Ликовало, впрочем, одно простонародье. Люди, обладавшие средствами, весом в обществе и собственным мнением, благоразумно сидели по домам, если не успели покинуть их накануне. Начиная со следующего дня мэр начал принимать прошения об отставке: большинство его помощников и одиннадцать полицейских комиссаров вдруг захворали или были срочно вызваны по делам в другие города. Освободившиеся должности распределяли среди "Рыцарей веры", наконец-то вышедших из подполья.
***
Никто в Льеже не мог сказать графу де Буйе, куда подевался кронпринц. Уехал третьего дня, когда вернется — неизвестно. Шведские офицеры говорили это, глядя посланцу Бурбонов прямо в глаза, но в их взгляде читалась неприкрытая неприязнь, поэтому он осторожно расспросил представителей союзных держав, находившихся при главной квартире. Пруссак обмолвился, что Бернадот уехал в Шомон, хотя его туда не приглашали.
Что делать? Нынешнее поручение графа не терпело отлагательств: его величество снабдил его собственноручным письмом к кронпринцу, в котором просил перейти от слов к действиям. Решившись, Буйе сел в почтовый экипаж и помчался по Люксембургскому тракту.
…Червячок сомнения упорно грыз сердце Бернадота, постепенно увеличиваясь в размерах. Теперь он присосался еще и к желудку, нетерпеливо пиная хвостом печень. "Тебя используют, — переводил мозг эти сигналы, облекая их в безыскусные мысли. — На европейской доске разыгрывается шахматная партия, но ты — не игрок, ты — фигура, которой пожертвуют".

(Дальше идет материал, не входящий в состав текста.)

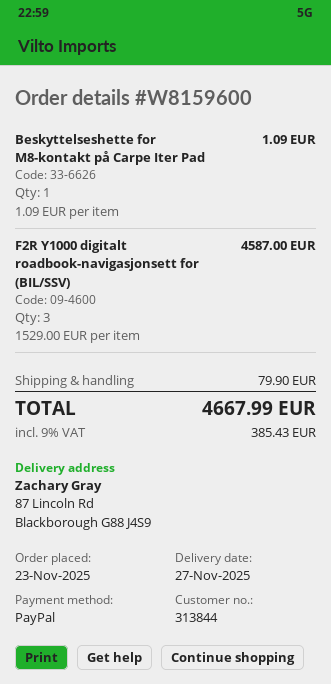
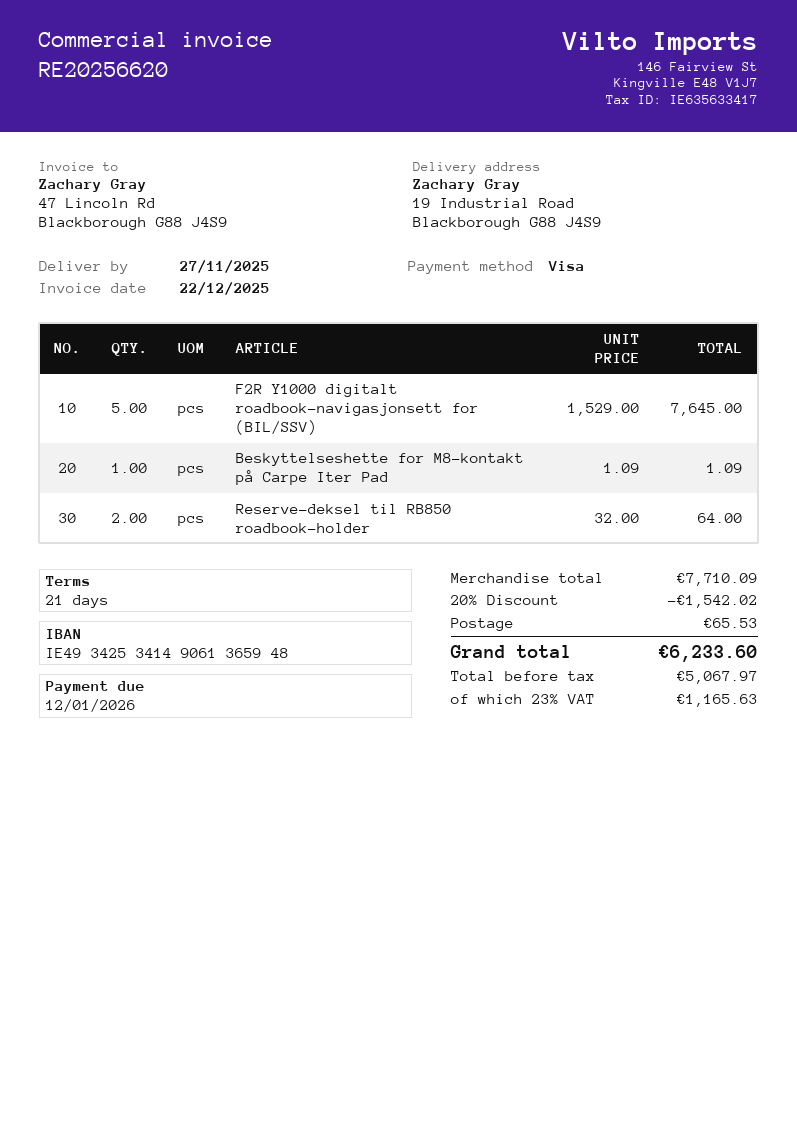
payment method: PayPal -> Visa
ship to: 87 Lincoln Rd, Blackborough G88 J4S9 -> 19 Industrial Road, Blackborough G88 J4S9
F2R Y1000 digitalt roadbook-navigasjonsett for (BIL/SSV): 3 x 1529.00 = 4587.00 -> 5 x 1529.00 = 7645.00
Reserve-deksel til RB850 roadbook-holder: none -> 2 x 32.00 = 64.00
discount: none -> 20% = 1542.02
shipping: 79.90 -> 65.53
tax: 9% = 385.43 -> 23% = 1165.63
total: 4667.99 -> 6233.60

Союзники даже не делают вид, будто считаются с ним. Густав Левенгельм неотлучно находится при квартире императора Александра, но не может добиться от восточного сфинкса ответов на вопросы, которые необходимо знать Бернадоту: в чем теперь состоит цель войны? Намерены ли союзники свергнуть Наполеона или вести с ним переговоры в покоренном Париже? Признают ли они Римского короля, назначат ли регента сами или предоставят этот выбор Нации? Продолжится ли в последнем случае оккупация Франции союзными армиями?

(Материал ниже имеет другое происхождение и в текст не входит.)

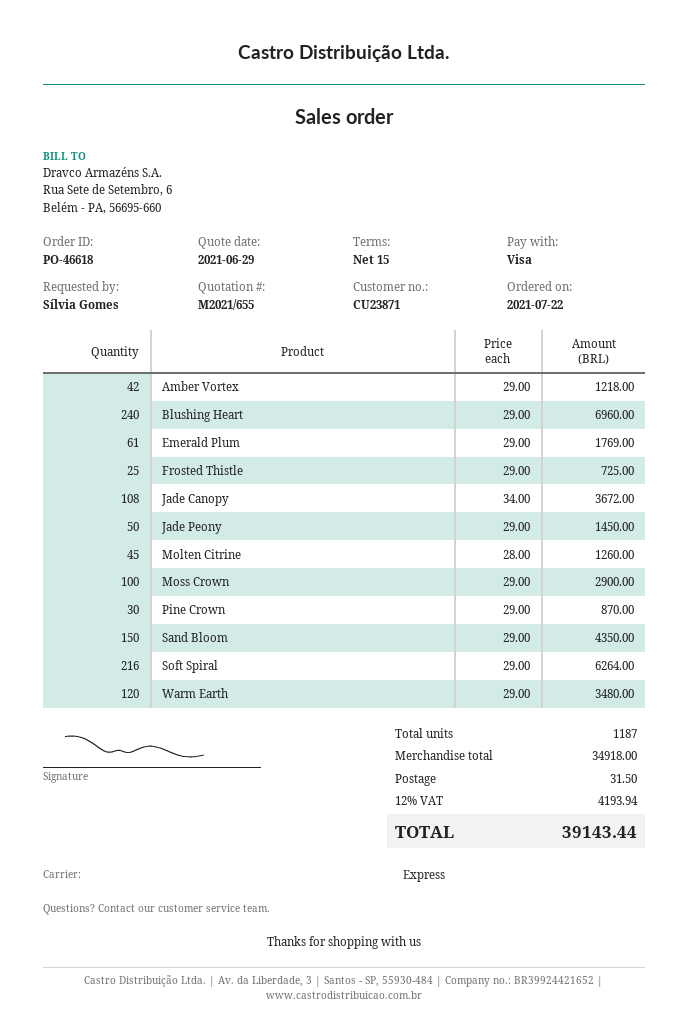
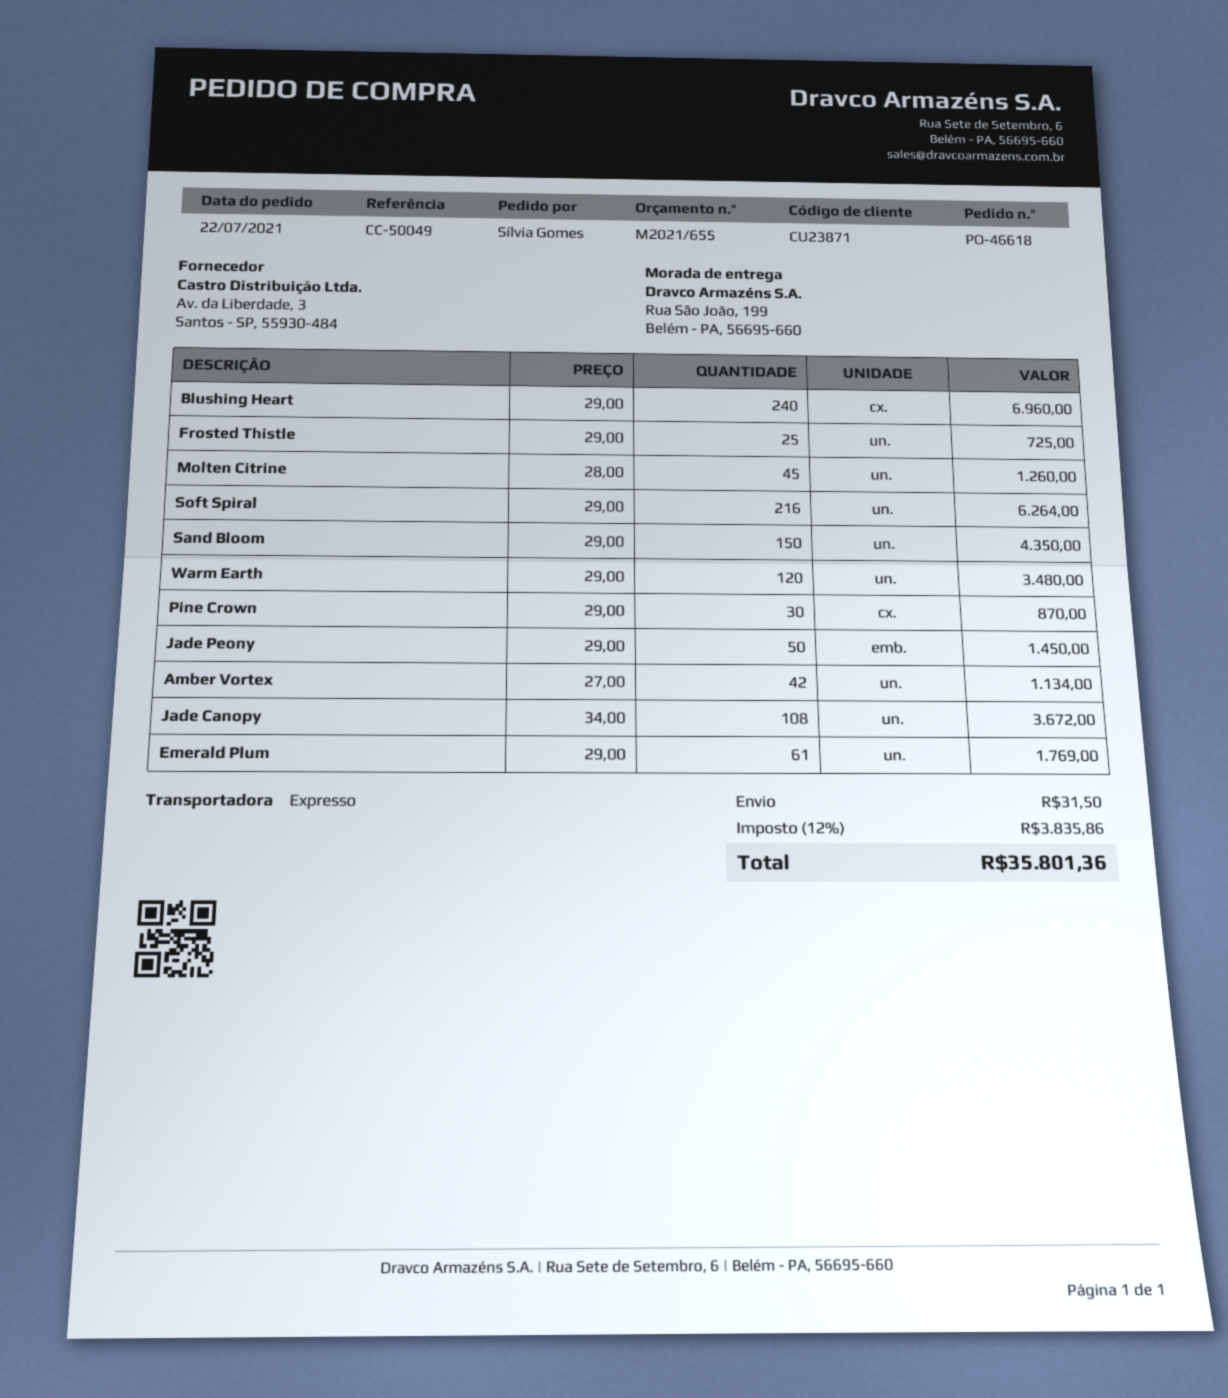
Amber Vortex: 42 x 29.00 = 1218.00 -> 42 x 27.00 = 1134.00
Moss Crown: 100 x 29.00 = 2900.00 -> none
tax: 12% = 4193.94 -> 12% = 3835.86
total: 39143.44 -> 35801.36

Не может быть, чтобы Александр и Меттерних еще не приняли решения. Пока же ясно только одно: все прежние намеки на новую династию, основанную французским героем, — уловка, мираж, обман. Бернадоту французской короны не видать. Левенгельм считает, что русский император не хочет и восстановления Бурбонов, больше склоняясь к тому, чтобы передать Францию в руки Евгения де Богарне, однако пасынок Наполеона предан своему приемному отцу душой и телом. Зато остальные союзники, похоже, не возражают, чтобы место пчел заняли лилии [57]. Но если Бурбоны вернутся, во Франции вновь начнется гражданская война. В таком случае Швеция должна выйти из коалиции. Она взялась за оружие, чтобы положить конец войне, разоряющей Европу, а не чтобы обречь Францию на новое кровопролитие. Пусть даже Бернадоту придется отказаться от Норвегии, он не согласен быть орудием системы, которая несет в себе разрушение.
В Нанси Карл Юхан с удивлением узнал, что там находится граф д'Артуа. Теперь уже Бернадоту приходилось выдумывать отговорки, уклоняясь от просьб о встрече. С большим трудом раздобыв лошадей, кронпринц поскорее выехал в Сен-Дизье, но в Туле его остановили: в окрестностях рыщут французские отряды; генерала Шельдебранда и майора Тройли, высланных Бернадотом вперед, захватили ночью на постоялом дворе прямо в постелях. Пришлось возвращаться.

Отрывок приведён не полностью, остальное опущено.